Kekhawatiran masyarakat sangat beralasan karena alih fungsi lahan oleh perusahaan bisa mempengaruhi status warga Desa Cijeruk sebagai petani dalam memenuhi kebutuhan pangan. Petani akan beralih profesi karena alif fungsi lahan ini digunakan untuk keperluan pembangunan pariwisata. Padahal Indonesia sudah memiliki Undang-undang No.41 Tahun 2009 tentang perlindungan lahan pertanian pangan berkelanjutan untuk menjaga luas lahan pertanian. Akan tetapi regulasi ini mandul di tengah geliat industrialisasi dan pembangunan. 

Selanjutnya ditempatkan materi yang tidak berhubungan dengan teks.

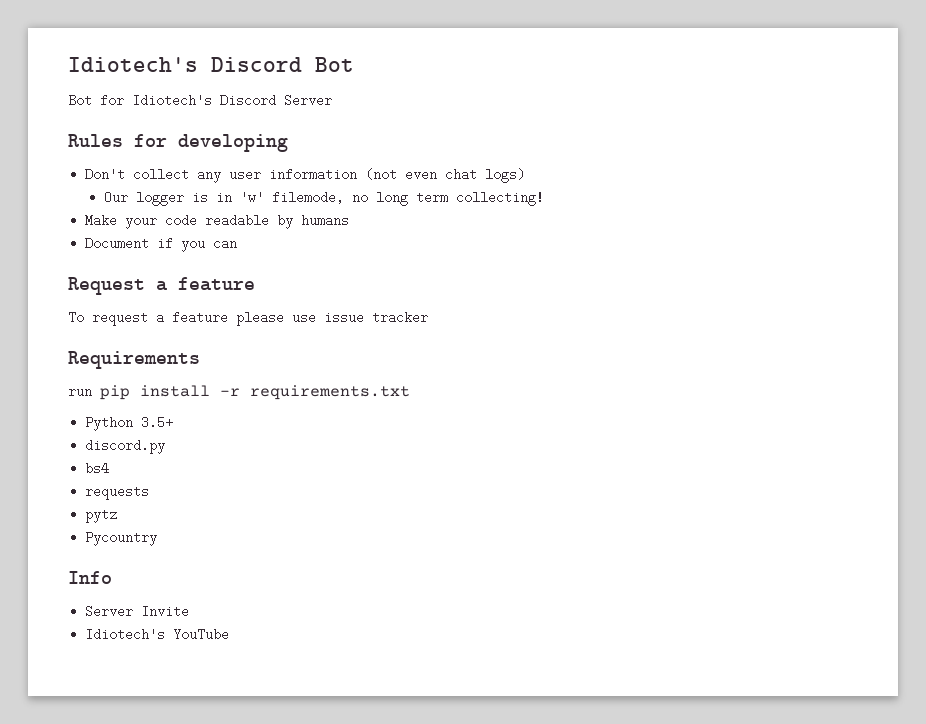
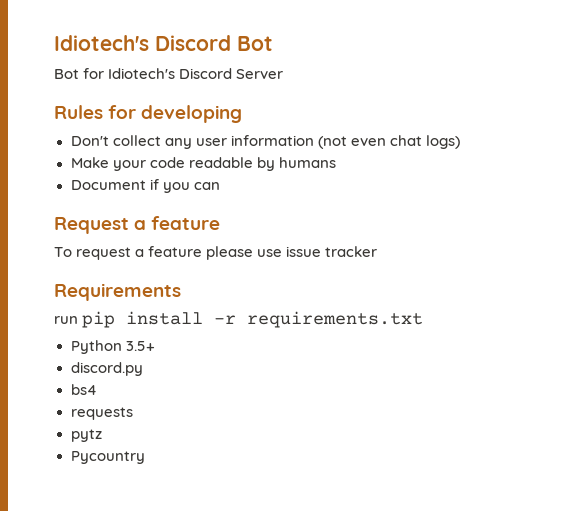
[104,191,545,206] // Our logger is in 'w' filemode, no long term collecting! -> (460, 142) none
[68,571,112,584] [85,605,190,618] [85,628,230,641] // Info // Server Invite // Idiotech's YouTube -> (145, 457) none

Arah pembangunan yang kapitalistik menjadikan para pejabat mudah memberikan izin alih fungsi lahan. Sebelum PT BSS mendapatkan Hak Guna Lahan (HGL) nomor 6 tahun 1997, warga Desa Cijeruk sudah menggarap, bahkan ada masyarakat yang tinggal di atas lahan tersebut. Sedangkan PT BSS menguasai ratusan hektar tanpa jelas peruntukannya dan digarap untuk apa. Selain menelantarkan lahan selama 20 tahun, perusahaan ternyata berkali-kali mengagunkan HGL ke beberapa bank dengan nilai 21 miliyar. Hal ini membuat status lahan yang diklaim perusahaan menjadi bermasalah.

Massifnya alih fungsi lahan menunjukkan rendahnya keberpihakan pemerintah pada sektor pertanian. Padahal, sektor pertanian adalah sektor strategis dalam sebuah negara untuk mendukung ketahanan pangan. Namun, dalam sistem kapitalisme demokrasi memudahkan perizinan untuk investasi, yaitu memfasilitasi pemilik modal untuk menggunakan lahan untuk pembangunan demi mendapatkan keuntungan yang besar. Sementara kerugian dan dampak buruk bagi rakyat jauh lebih besar daripada yang keuntungan yang didapatkan, seperti banjir bandang dan terancamnya sumber mata air.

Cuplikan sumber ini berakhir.